Gue tersenyum mengangguk, 'Mana ada Darwin Darwin yang lain. Yang kaya lu ya cuma lu doank.' gue bergumam dalam hati.
Ngedenger dia main gitar, gue malah ngantuk. Gue merebahkan badan gue di kasur. Darwin masih main gitar disamping gue. Dia ngeliat gue yang mulai mengantuk, dia pun berhenti bermain dan menyimpan lagi gitarnya serta mematikan lampu kamar. Kamarnya sih jadi gak terlalu gelap, karena ada cahaya dari lampu teras.
Dia berbaring disamping gue, gue memegang tangannya.
"Win,"
Dia terkejut, "Wuih! Gue kirain lu udah tidur. Ngagetin aja lu."
Gue tersenyum ngeliat dia kaget, "Belom tidur banget kok gue."
Darwin memiringkan badannya ke gue, menahan kepalanya dengan tangannya, "Ada apa?"
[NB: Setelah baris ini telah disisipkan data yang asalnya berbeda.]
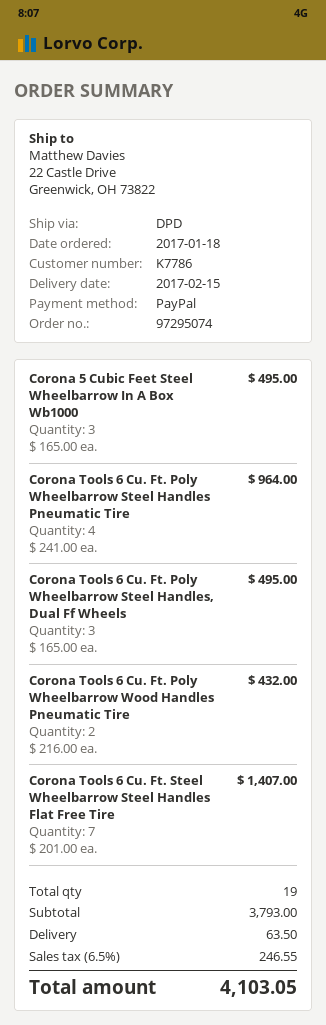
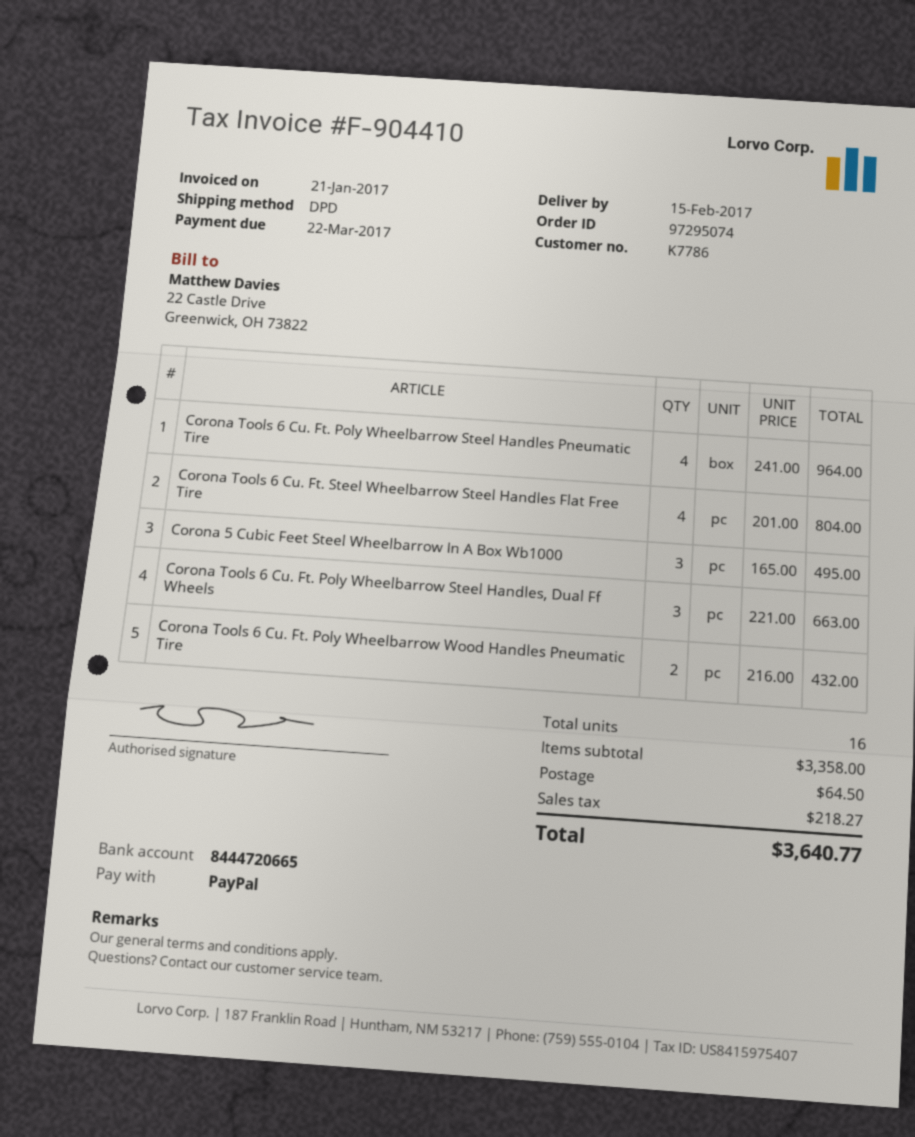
Corona Tools 6 Cu. Ft. Poly Wheelbarrow Steel Handles, Dual Ff Wheels: 3 x 165.00 = 495.00 -> 3 x 221.00 = 663.00
Corona Tools 6 Cu. Ft. Steel Wheelbarrow Steel Handles Flat Free Tire: 7 x 201.00 = 1407.00 -> 4 x 201.00 = 804.00
total quantity: 19 -> 16
subtotal: 3793.00 -> 3358.00
shipping: 63.50 -> 64.50
tax: 246.55 -> 218.27
total: 4103.05 -> 3640.77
"Makasih ya. Kalo gak ada lu, Ferdi, atau Adie, mungkin gue udah lost control banget. Makasih juga, soalnya lu selalu back up gue ke nyokap gue." gue berkata pada Darwin.
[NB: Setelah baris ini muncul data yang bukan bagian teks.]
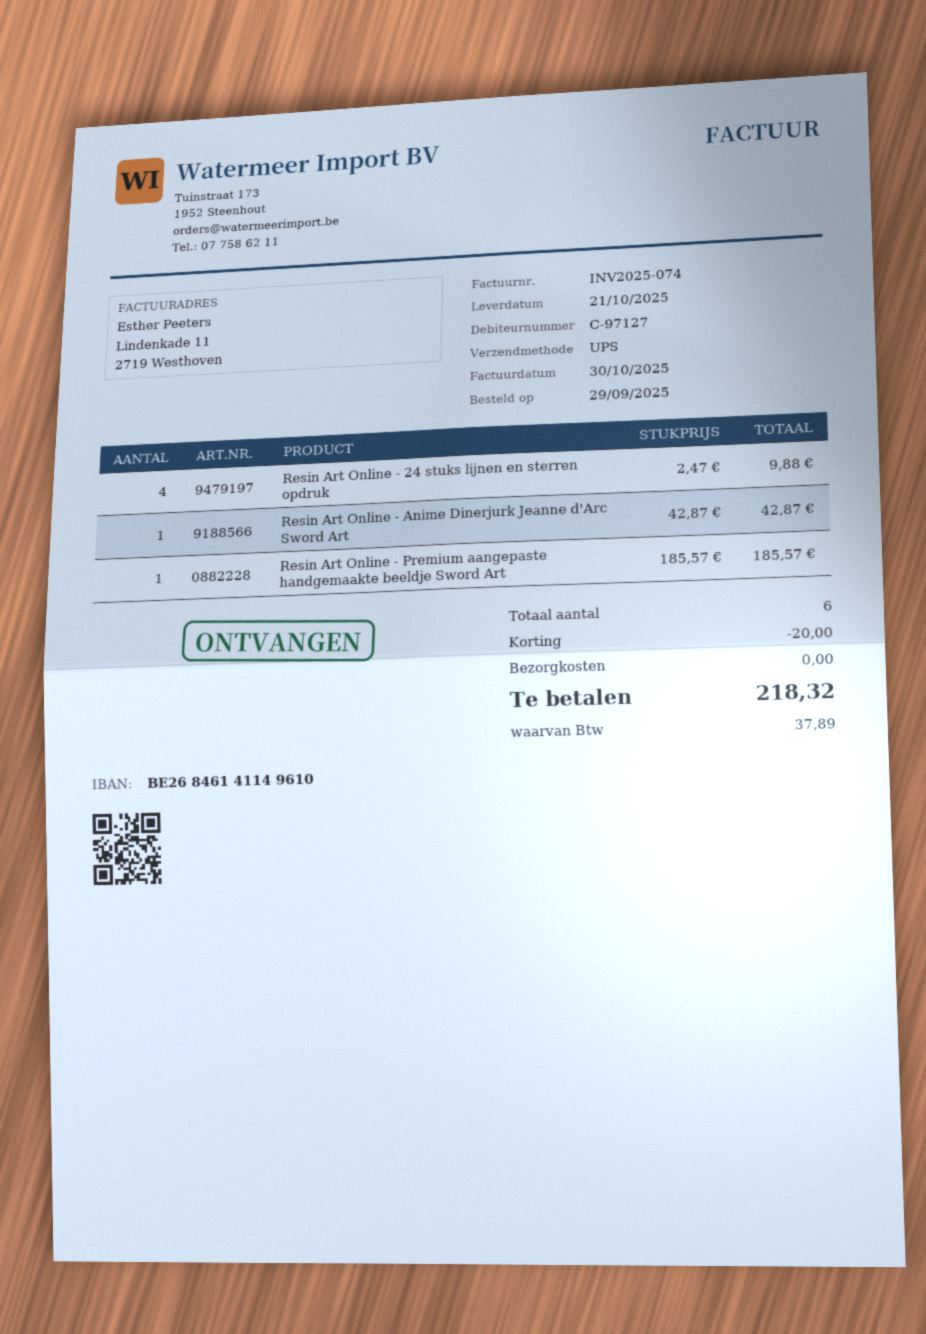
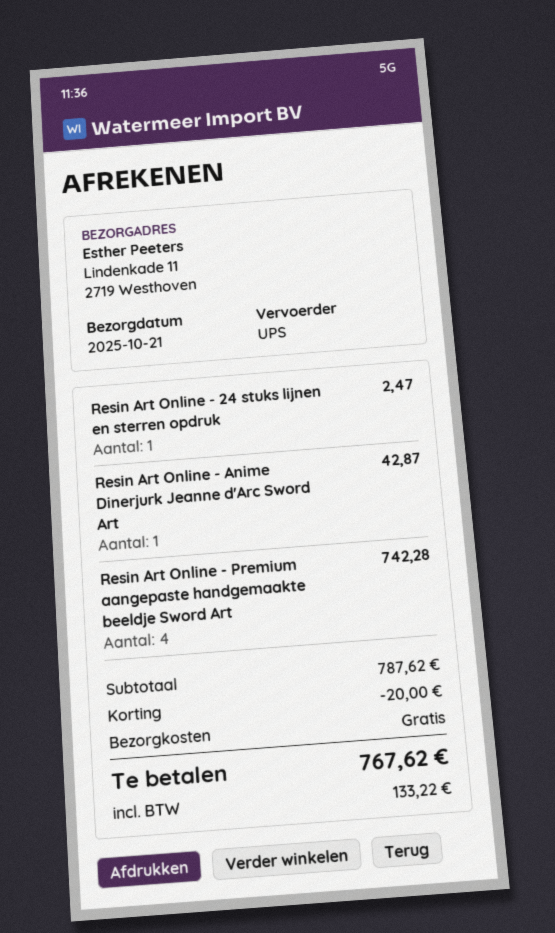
Resin Art Online - 24 stuks lijnen en sterren opdruk: 4 for 9.88 -> 1 for 2.47
Resin Art Online - Premium aangepaste handgemaakte beeldje Sword Art: 1 for 185.57 -> 4 for 742.28
tax: 37.89 -> 133.22
total: 218.32 -> 767.62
"Iya. Tapi Cha, gue juga gak bisa selamanya ngejagain lu. Jadi lu mesti bisa jaga diri lu sendiri."
Gue menatapnya dan menggelengkan kepala, "Gak mau. Gue maunya selamanya di jagain kalian, apalagi sama lu."
Darwin tersenyum menatap gue, dia gak ngejawab gue. Wajahnya semakin mendekat, "Gue akan selalu jagain lu."
Dia menyentuh muka gue dan mencium bibir gue.
'Damn! Apa ini?' gue bergumam dalam hati.
Gue merasakan sesuatu yang bergetar di hati dan jantung gue. Gue merasakan darah gue mengalir cepat naik ke kepala gue.
Gue memegang wajahnya, kepalanya, dan membalas ciumannya.
'Gue nyium sahabat gue sendiri?!' gue berteriak dalam hati.
'Gue sayang sama lu, Cha.' gumam Darwin dalam hatinya.